Aside from all that, what today’s experience got me thinking was that aside from how we get our meat products, we tear the earth apart in so many other ways. We cut down its forests, destroying the habitat of the animals we don’t eat. We pollute the seas and the earth with plastics, lead, and coal. We destroy the ozone with the by-products of modern life. The theme for the 2013 World Environment Day was “Think. Eat. Save.” Basically, the world wastes 3.3 billion tons of food each year, food that is produced, but not consumed. How many slayings go into just the waste of food? How much coal, water? How many trees are cut down, how much CO2 and Methane are produced, just by the waste? I don’t think we think about it enough. It stands to reason then, that we treat each other equally badly because we have become so removed from our humanity, our humaneness; the living breathing planet we inhabit, and the deepest essence of ourselves in relation to the world that is often just a distant concept.

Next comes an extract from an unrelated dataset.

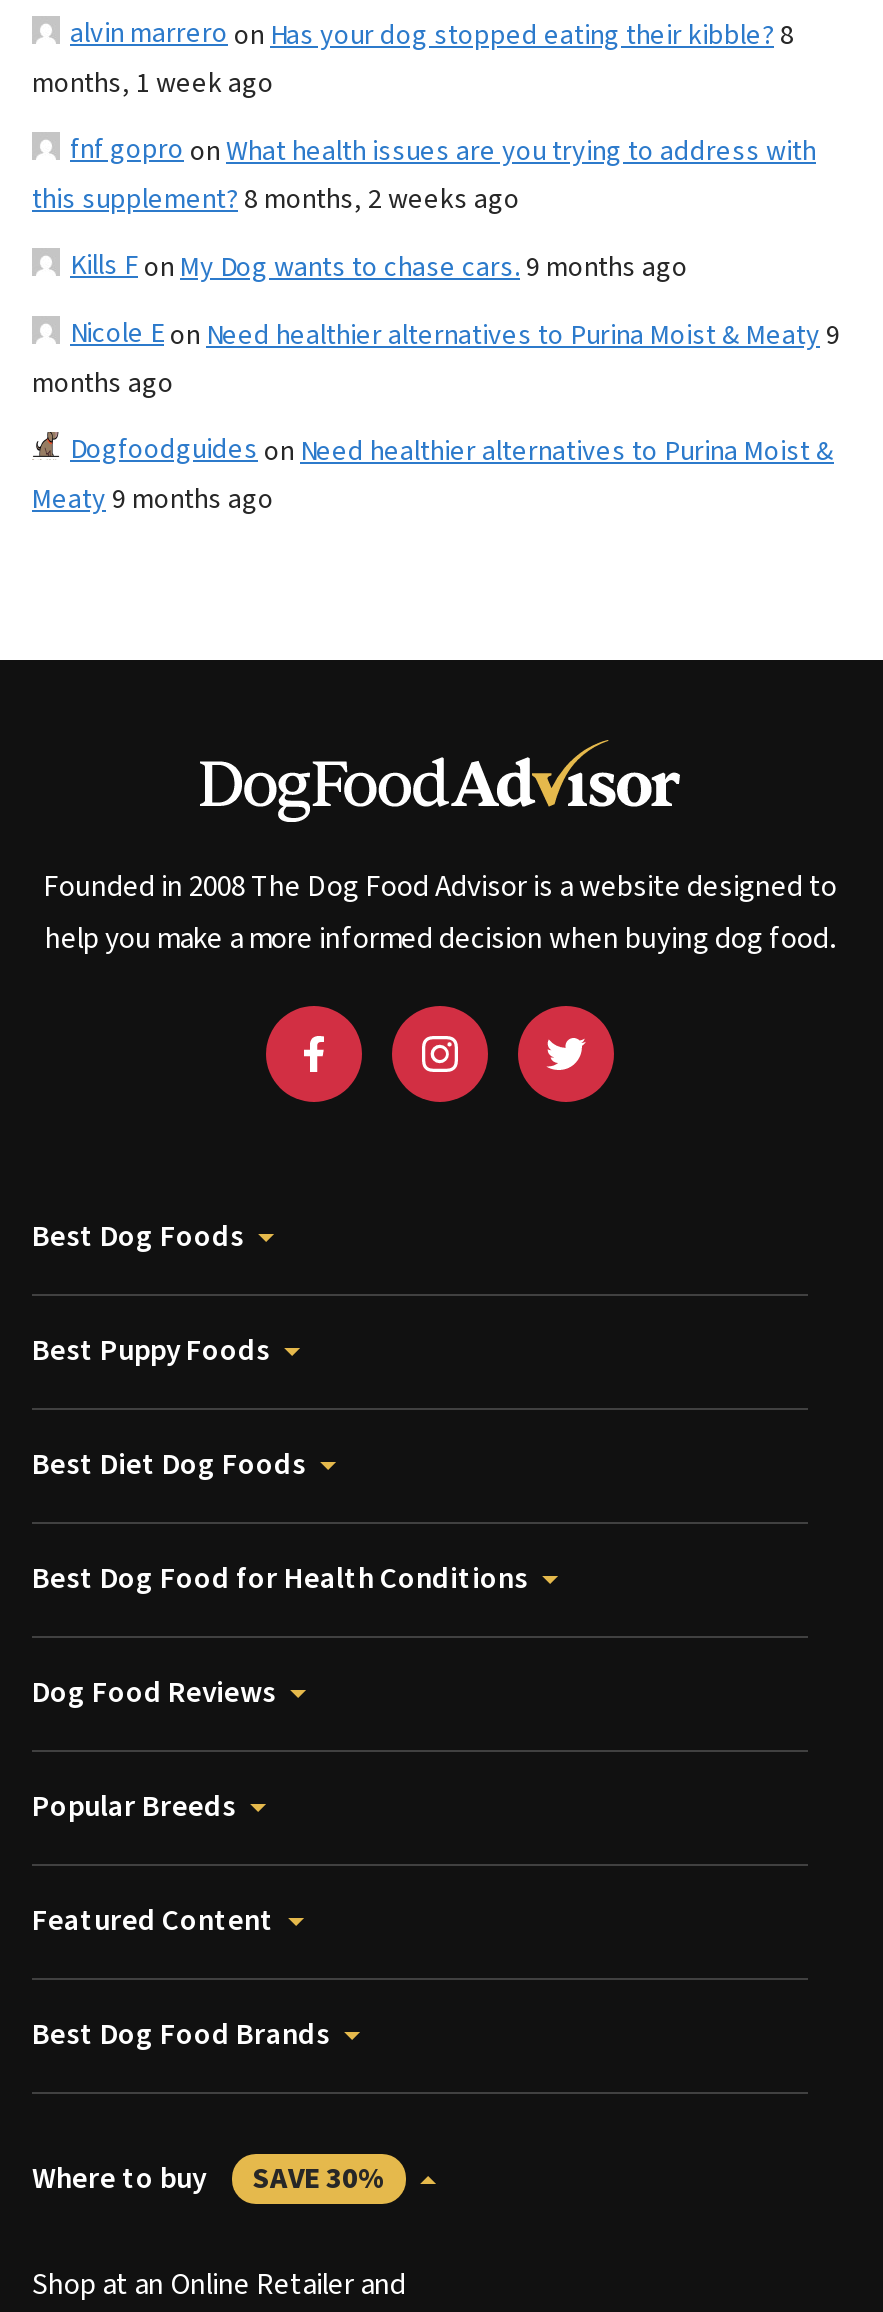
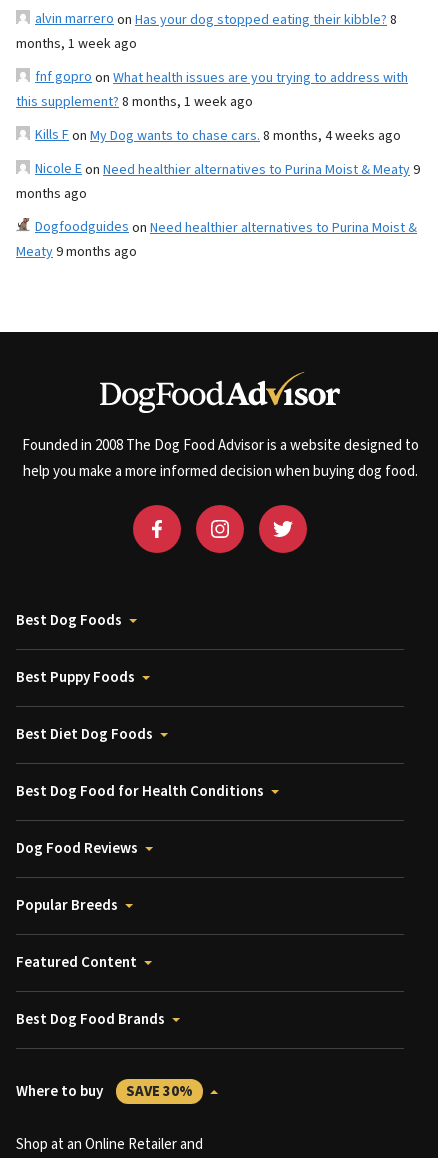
- this supplement? 8 months, 2 weeks ago
+ this supplement? 8 months, 1 week ago

- Kills Fon My Dog wants to chase cars. 9 months ago
+ Kills Fon My Dog wants to chase cars. 8 months, 4 weeks ago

Literally, like the squealing pig that we castrate, the earth and so many of its beings; human, animal and plant; is crying, dying, traumatically, and we just carry on. So, as a fully engaged person of this time I have decided to look at what I consume in every sense of the word. Because, and this is the real truth – we only have this earth, these animals, these plants, these seas, mountains, forests and deserts, this atmosphere, this life, as long as acknowledge that it is the only one. Planet earth, and how we treat her and that live on her, is not a concept, it is our life, and the lives, or deaths, of our future generations. What will you do?